A side of Guile: Functions in Guile and Guix

Today we're going to take another Guile aside to cover how to run Guile Scheme programs, how to use functions from Guix/Guile's standard library, and explore how to create our own functions. For a lot of the more advanced Guix capabilities a packager needs to understand the library of functions that Guix provides, and in some cases write their own functions. While those functions don't have to be that complicated it is necessary to understand the way that functions and modules work in Guile. As the focus is on Guix we'll use Guix tools and capabilities in addition to the ones that are part of standard Guile.

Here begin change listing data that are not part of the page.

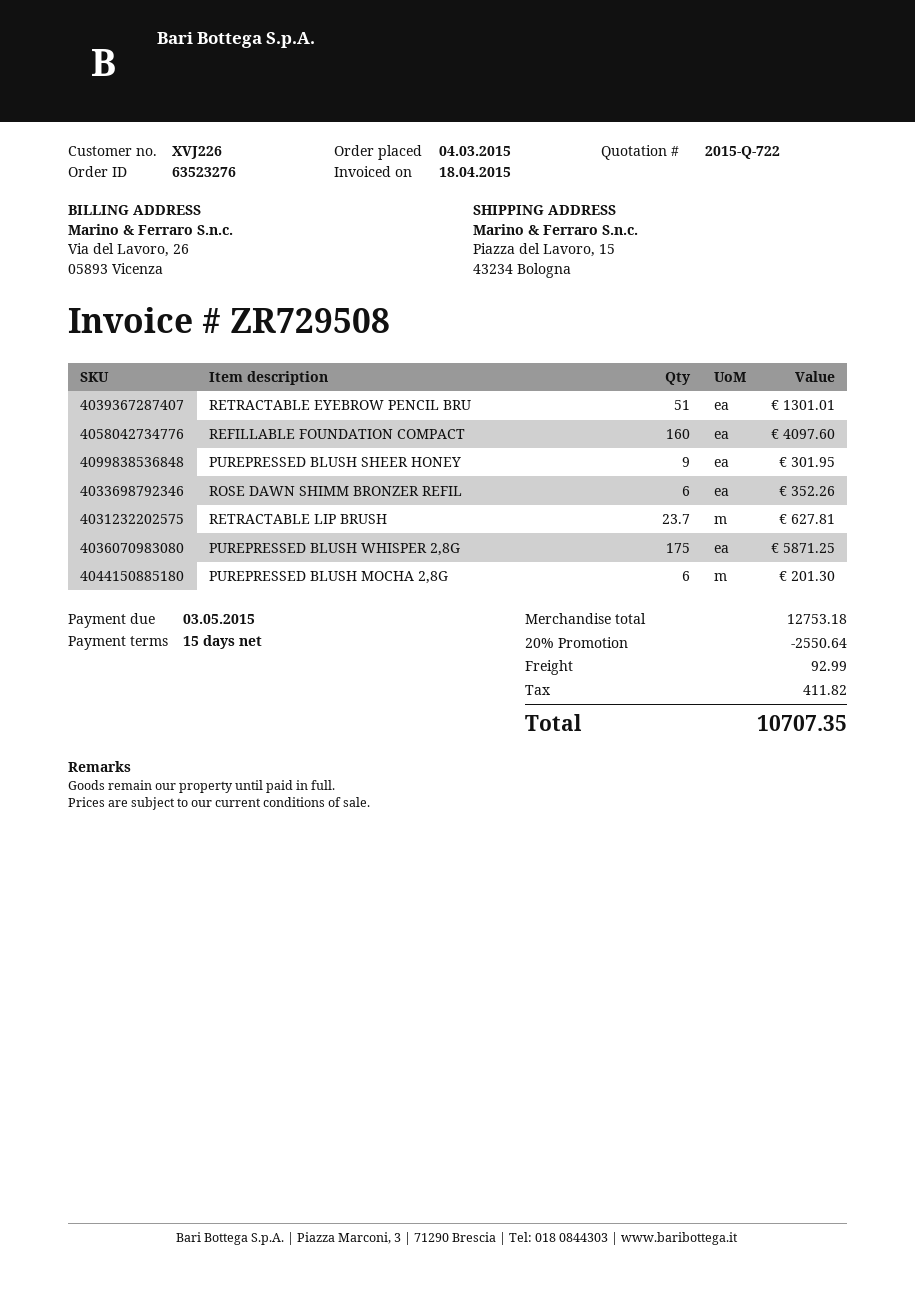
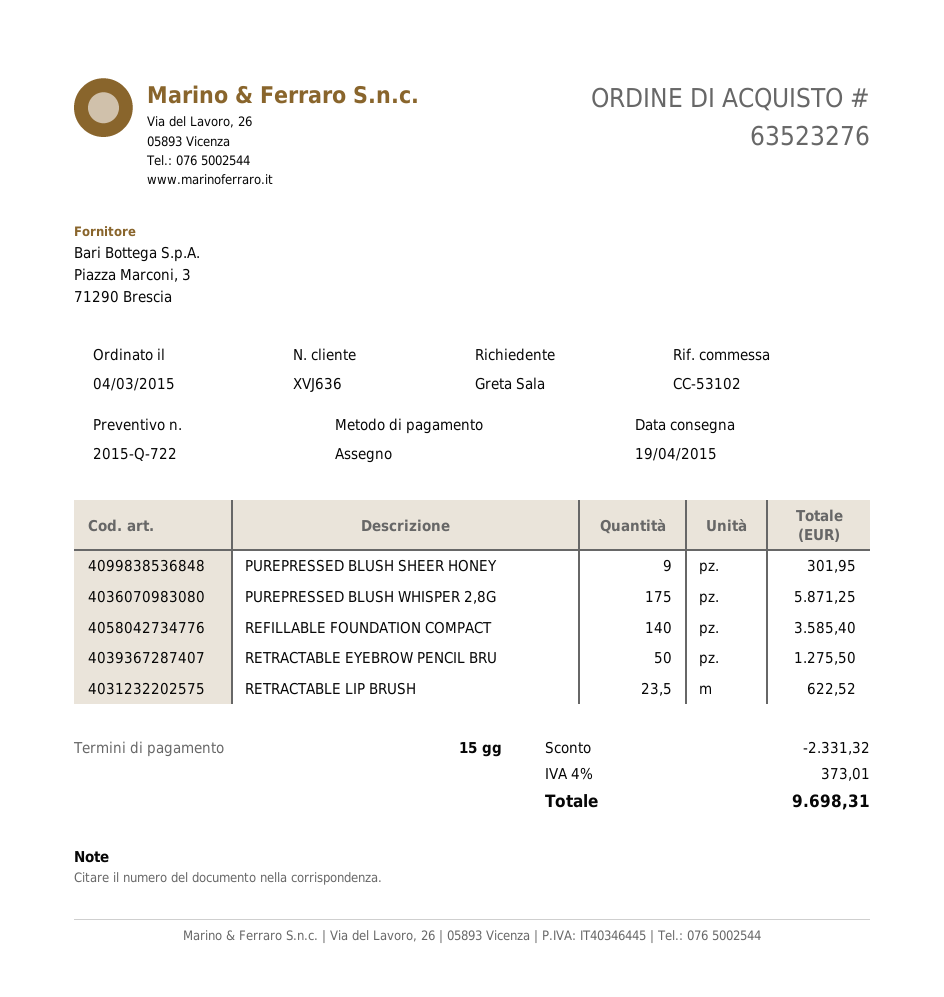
customer number: XVJ226 -> XVJ636
RETRACTABLE EYEBROW PENCIL BRU: 51 for 1301.01 -> 50 for 1275.50
REFILLABLE FOUNDATION COMPACT: 160 for 4097.60 -> 140 for 3585.40
ROSE DAWN SHIMM BRONZER REFIL: 6 for 352.26 -> none
RETRACTABLE LIP BRUSH: 23.7 for 627.81 -> 23.5 for 622.52
PUREPRESSED BLUSH MOCHA 2,8G: 6 for 201.30 -> none
discount: 2550.64 -> 2331.32
shipping: 92.99 -> none
tax: 411.82 -> 373.01
total: 10707.35 -> 9698.31

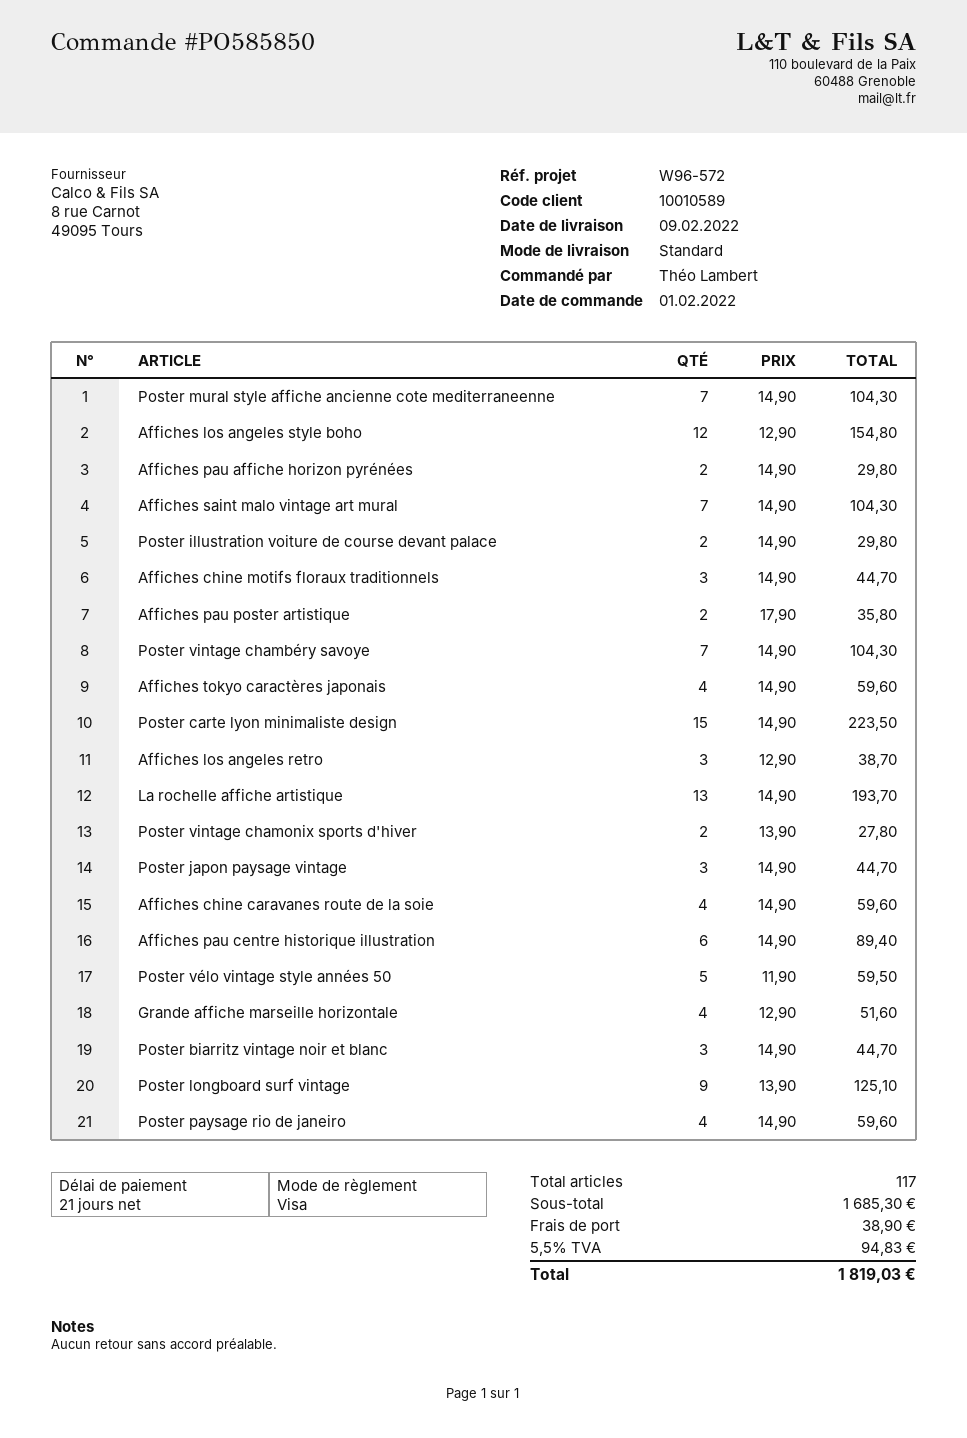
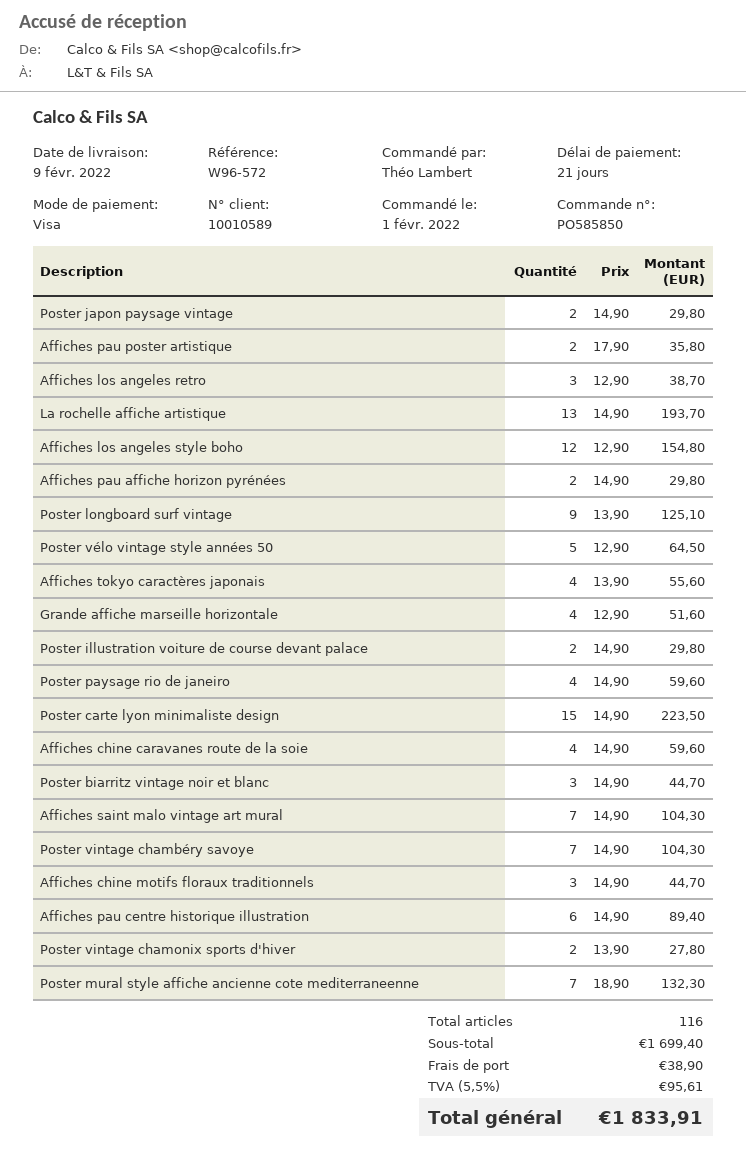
Poster mural style affiche ancienne cote mediterraneenne: 7 x 14.90 = 104.30 -> 7 x 18.90 = 132.30
Affiches tokyo caractères japonais: 4 x 14.90 = 59.60 -> 4 x 13.90 = 55.60
Poster japon paysage vintage: 3 x 14.90 = 44.70 -> 2 x 14.90 = 29.80
Poster vélo vintage style années 50: 5 x 11.90 = 59.50 -> 5 x 12.90 = 64.50
total quantity: 117 -> 116
subtotal: 1685.30 -> 1699.40
tax: 5.5% = 94.83 -> 5.5% = 95.61
total: 1819.03 -> 1833.91

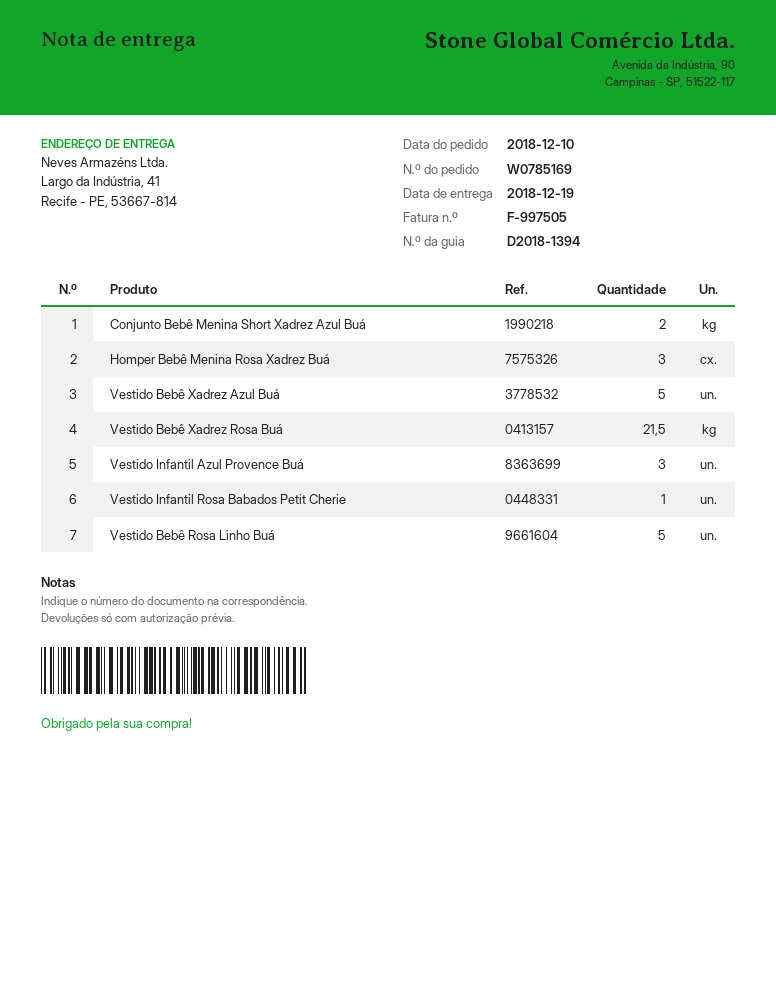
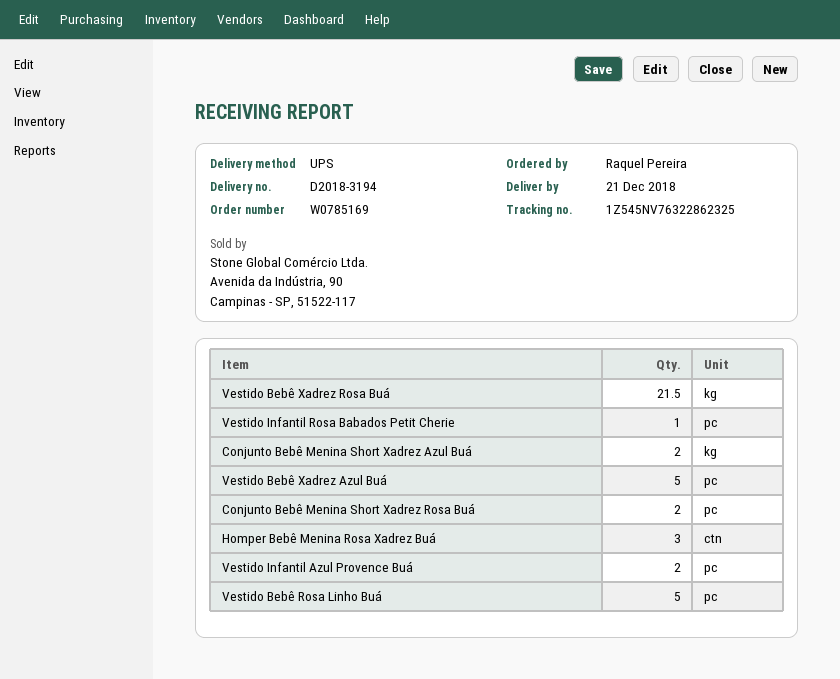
delivery note number: D2018-1394 -> D2018-3194
delivery date: 2018-12-19 -> 2018-12-21
Vestido Infantil Azul Provence Buá: 3 -> 2
Conjunto Bebê Menina Short Xadrez Rosa Buá: none -> 2

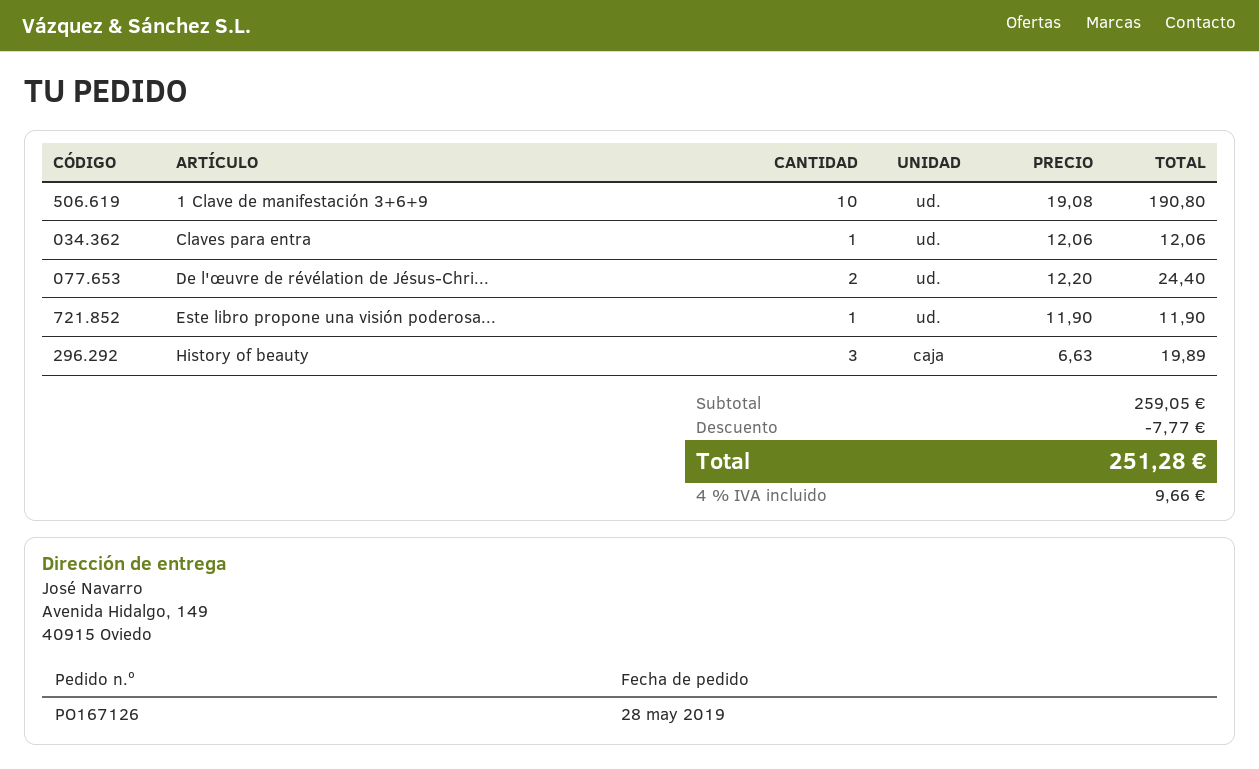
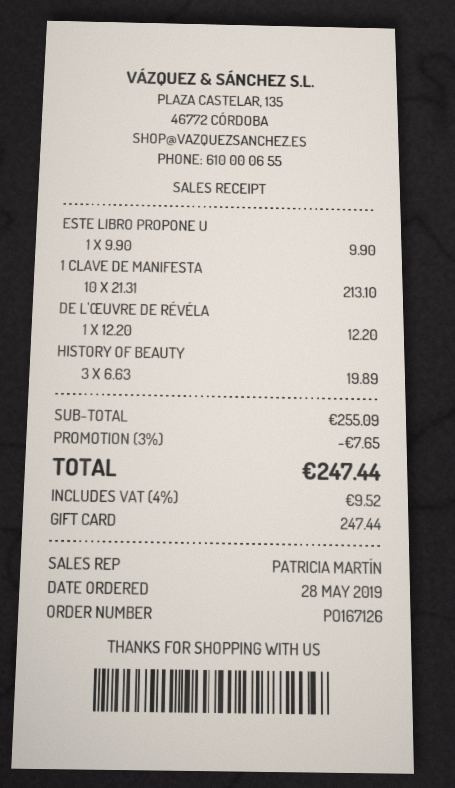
1 Clave de manifestación 3+6+9: 10 x 19.08 = 190.80 -> 10 x 21.31 = 213.10
Claves para entra: 1 x 12.06 = 12.06 -> none
De l'œuvre de révélation de Jésus-Chri...: 2 x 12.20 = 24.40 -> 1 x 12.20 = 12.20
Este libro propone una visión poderosa...: 1 x 11.90 = 11.90 -> 1 x 9.90 = 9.90
subtotal: 259.05 -> 255.09
discount: 7.77 -> 7.65
tax: 4% = 9.66 -> 4% = 9.52
total: 251.28 -> 247.44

This is part 2 in series called A Side (aside?) of Guile, introducing the Guile Scheme language in the context of using it for Guix.

Running Guile code

There are different ways to run Guile code, see the Guile manual's Programming in Scheme for all the options. There are three ways to run Guile code that I use for Guix are:

In a REPL
As a file
As an interpreter for script

In part 1 of this series we covered how to use the REPL to explore Guix functions and packages. As a reminder the easiest option from the command-line is:

$ guix shell guile guile-readline guile-colorized -- guix repl

As we always have the Guix command line tools on our $PATH it's easy to run the Guix REPL. This uses guix shell to load the guile package and some libraries into a clean environment and starts the guix repl.

The second option is to tell the REPL to execute the code from a file. To play with this first create a new directory and then a file in it called hello.scm which has the following contents:

(format #t "Hello World! \n")

Yes, just the one line! To execute it we'll use the Guix REPL rather than the plain Guile interpreter, like so:

$ guix shell guile -- guix repl hello.scm
Hello World!

The final way is that we can use Guile just like any other scripting language such as Bash or Python.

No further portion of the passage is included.